▶ [Task directions]
From the records below, output exactly the lines running from the line containing "excellent Metropolis theme by Matthias Vogelgesang." through the line containing "additional customization options.", and no others.

(Source data)
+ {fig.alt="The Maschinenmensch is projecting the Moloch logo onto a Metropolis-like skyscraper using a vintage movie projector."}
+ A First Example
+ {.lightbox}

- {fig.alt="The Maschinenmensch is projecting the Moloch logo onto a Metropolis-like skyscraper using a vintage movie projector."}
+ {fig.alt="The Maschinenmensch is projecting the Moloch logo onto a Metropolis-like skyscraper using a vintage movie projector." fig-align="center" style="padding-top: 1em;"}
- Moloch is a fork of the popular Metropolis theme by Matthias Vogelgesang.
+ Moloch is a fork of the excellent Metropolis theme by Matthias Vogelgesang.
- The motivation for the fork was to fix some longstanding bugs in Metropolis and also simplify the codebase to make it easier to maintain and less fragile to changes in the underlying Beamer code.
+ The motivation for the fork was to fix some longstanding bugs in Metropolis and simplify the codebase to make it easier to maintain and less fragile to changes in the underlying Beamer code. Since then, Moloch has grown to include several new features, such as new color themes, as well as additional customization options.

...

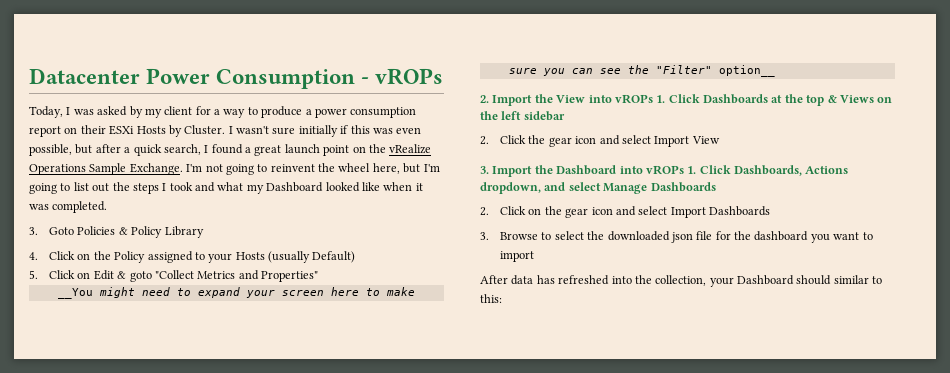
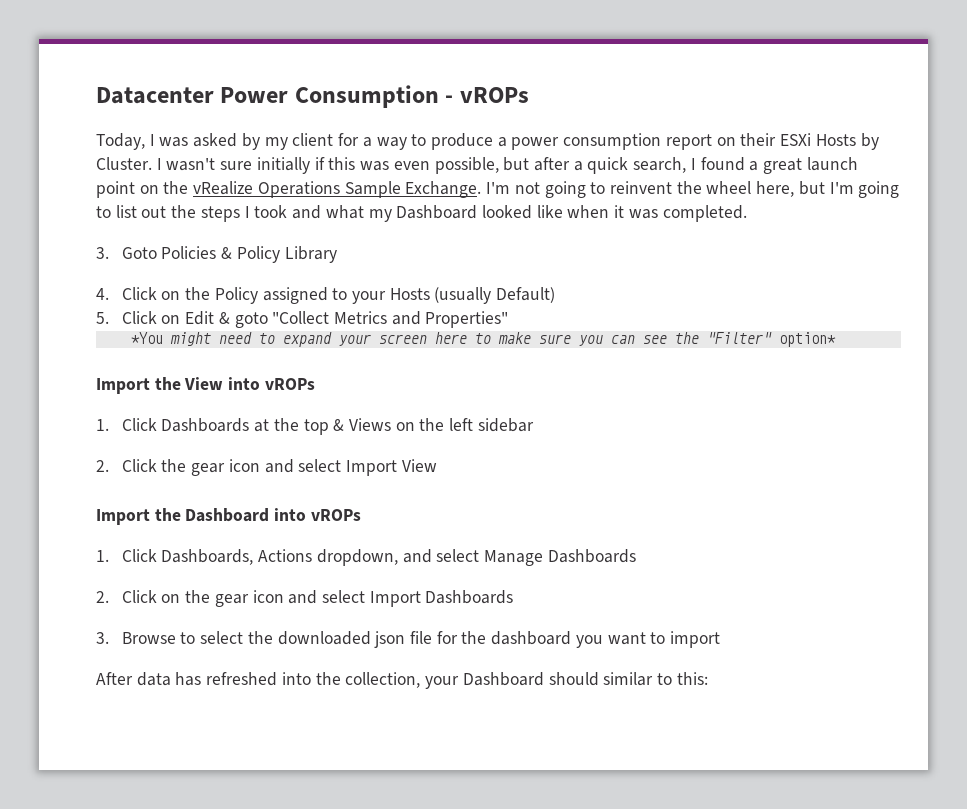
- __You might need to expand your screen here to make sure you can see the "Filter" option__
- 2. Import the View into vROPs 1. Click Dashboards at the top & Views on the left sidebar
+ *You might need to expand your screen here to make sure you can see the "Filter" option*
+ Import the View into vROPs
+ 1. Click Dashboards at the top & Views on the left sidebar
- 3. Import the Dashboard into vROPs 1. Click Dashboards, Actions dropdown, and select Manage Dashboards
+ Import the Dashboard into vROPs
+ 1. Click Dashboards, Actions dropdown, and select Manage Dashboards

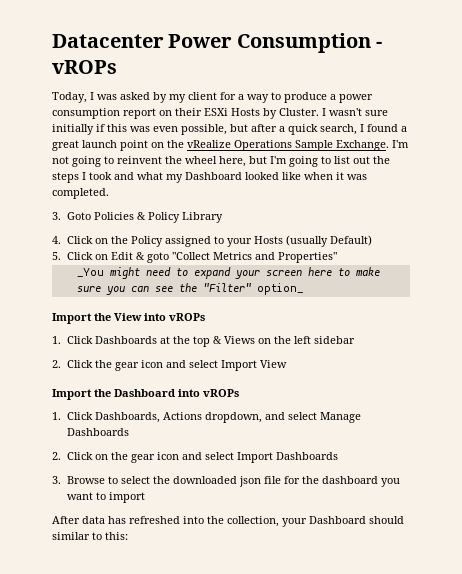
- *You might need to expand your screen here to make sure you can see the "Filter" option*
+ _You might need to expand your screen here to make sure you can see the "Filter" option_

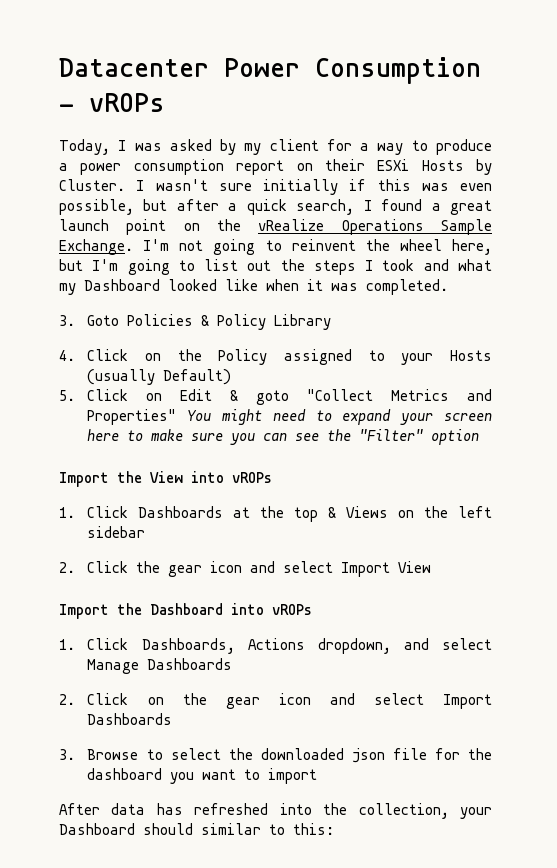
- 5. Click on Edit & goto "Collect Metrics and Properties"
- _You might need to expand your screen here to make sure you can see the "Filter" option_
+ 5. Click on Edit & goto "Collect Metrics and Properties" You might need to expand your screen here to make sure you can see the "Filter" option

▶ [Solution for this task]
+ Moloch is a fork of the excellent Metropolis theme by Matthias Vogelgesang.
- The motivation for the fork was to fix some longstanding bugs in Metropolis and also simplify the codebase to make it easier to maintain and less fragile to changes in the underlying Beamer code.
+ The motivation for the fork was to fix some longstanding bugs in Metropolis and simplify the codebase to make it easier to maintain and less fragile to changes in the underlying Beamer code. Since then, Moloch has grown to include several new features, such as new color themes, as well as additional customization options.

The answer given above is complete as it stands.